Maupin interviewed Isherwood and Bachardy as a couple and they talked mostly about their life together. They no longer fought about outside boyfriends but fought instead about Bachardy’s driving—he was a terrible driver. They said they still slept tangled together in the same bed.

This was the last interview Isherwood would give. He had been diagnosed with prostate cancer, which he didn’t tell Maupin. Approaching death himself, he firmly rejected the glib judgments that people often make about illness and mortality.

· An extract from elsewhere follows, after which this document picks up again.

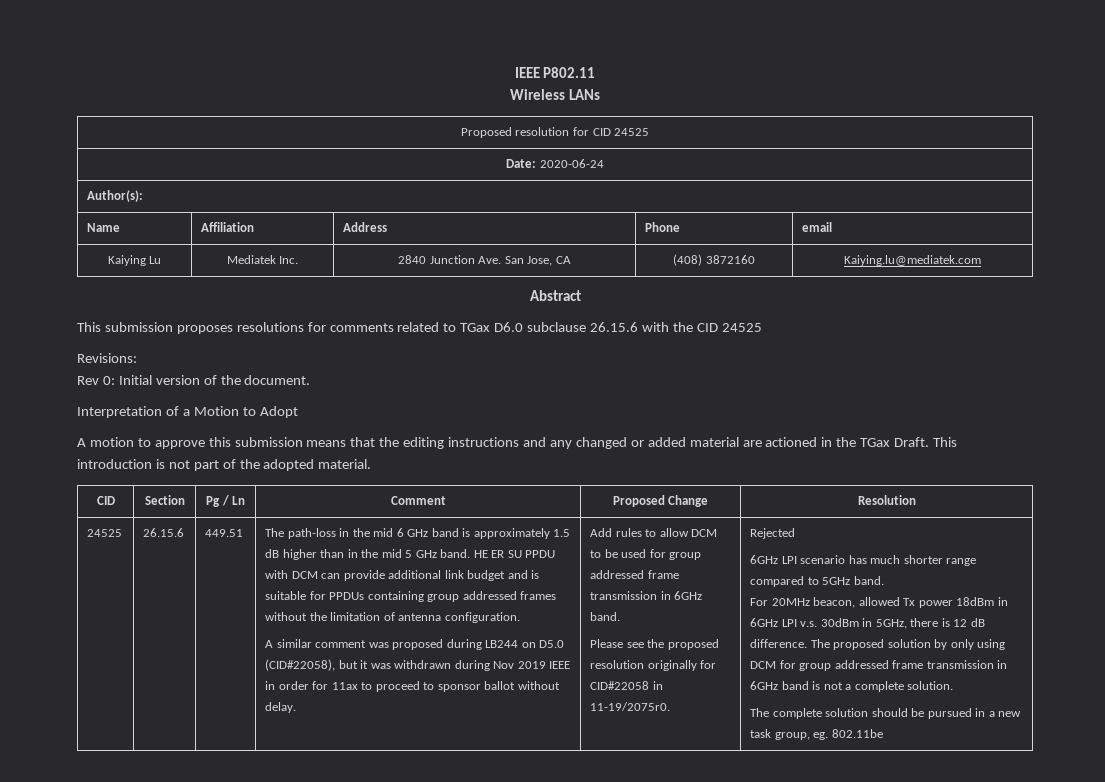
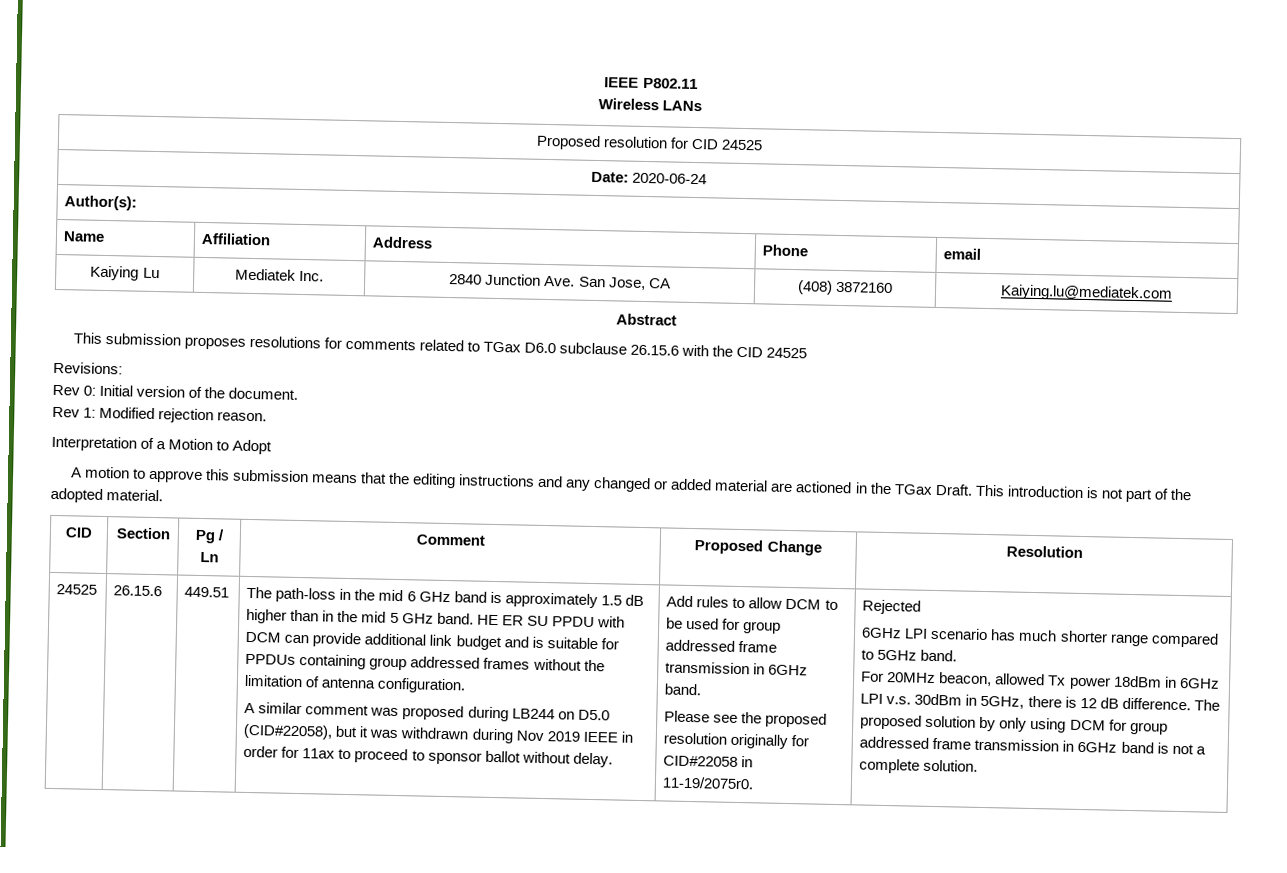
+ Rev 1: Modified rejection reason.
- The complete solution should be pursued in a new task group, eg. 802.11be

Bachardy had been drawing pictures of Isherwood ever since he first studied art as a teenager. Beginning in August 1985, as his lover grew more ill, Bachardy drew him more steadily, constantly, obsessively. The pictures were in black acrylic on paper, the paint diluted to the consistency of ink and applied with different brushes. The images have the stark simplicity of Japanese ideograms fleshed out with washes of gray. The drawing sessions were intense and intimate—Bachardy drew his eighty-one-year-old lover both clothed and nude. Later published in a book with selections from Bachardy’s diary, Christopher Isherwood: Last Drawings, the pictures suggest a storyboard of dying, a comic strip of death. Stephen Spender called them “merciless and loving,” and Bachardy agreed. “The thought occurs to me,” Bachardy wrote in his diary, “am I so insistent about these sittings with Chris as a means of extending the time I have left with him…?” Isherwood would sign and date each picture.

He went into the hospital in October and the pictures stopped for three weeks. When he returned to their house in Santa Monica and the sessions resumed, his face was more gaunt and angular. More disturbing was his indifference to the artwork, he who had always been Bachardy’s biggest enthusiast. “Oh, the pain, the pain,” he grumbled whenever he moved. He stopped signing the pictures.

That December, Thom Gunn wrote a poem about his friend, “To Isherwood Dying,” where he compared Death to the young men whistling for girls outside Isherwood’s apartment in the opening pages of Goodbye to Berlin.

Isherwood died at home late in the morning on January 4, 1986. Bachardy had made six drawings of him the night before. After he expired, however, Bachardy continued to draw, unwilling to stop. He drew only the head now, from different angles, the sheet drawn up to his chin, a harrowing abstraction of sharp chin, big nostrils, and open eyes. “I started drawing Chris’s corpse at two o’clock and worked more or less steadily until [the doctor] came around nine…. Chris’s body spooks me because it already has so little to do with him.” The body was taken away to a medical school where it was dissected by students.

On the last page of A Single Man, Isherwood writes that the body is only trash after individual consciousness floats off to rejoin the ocean of consciousness. Christopher Isherwood was now part of that vast metaphysical ocean—and of a smaller ocean of books and readers.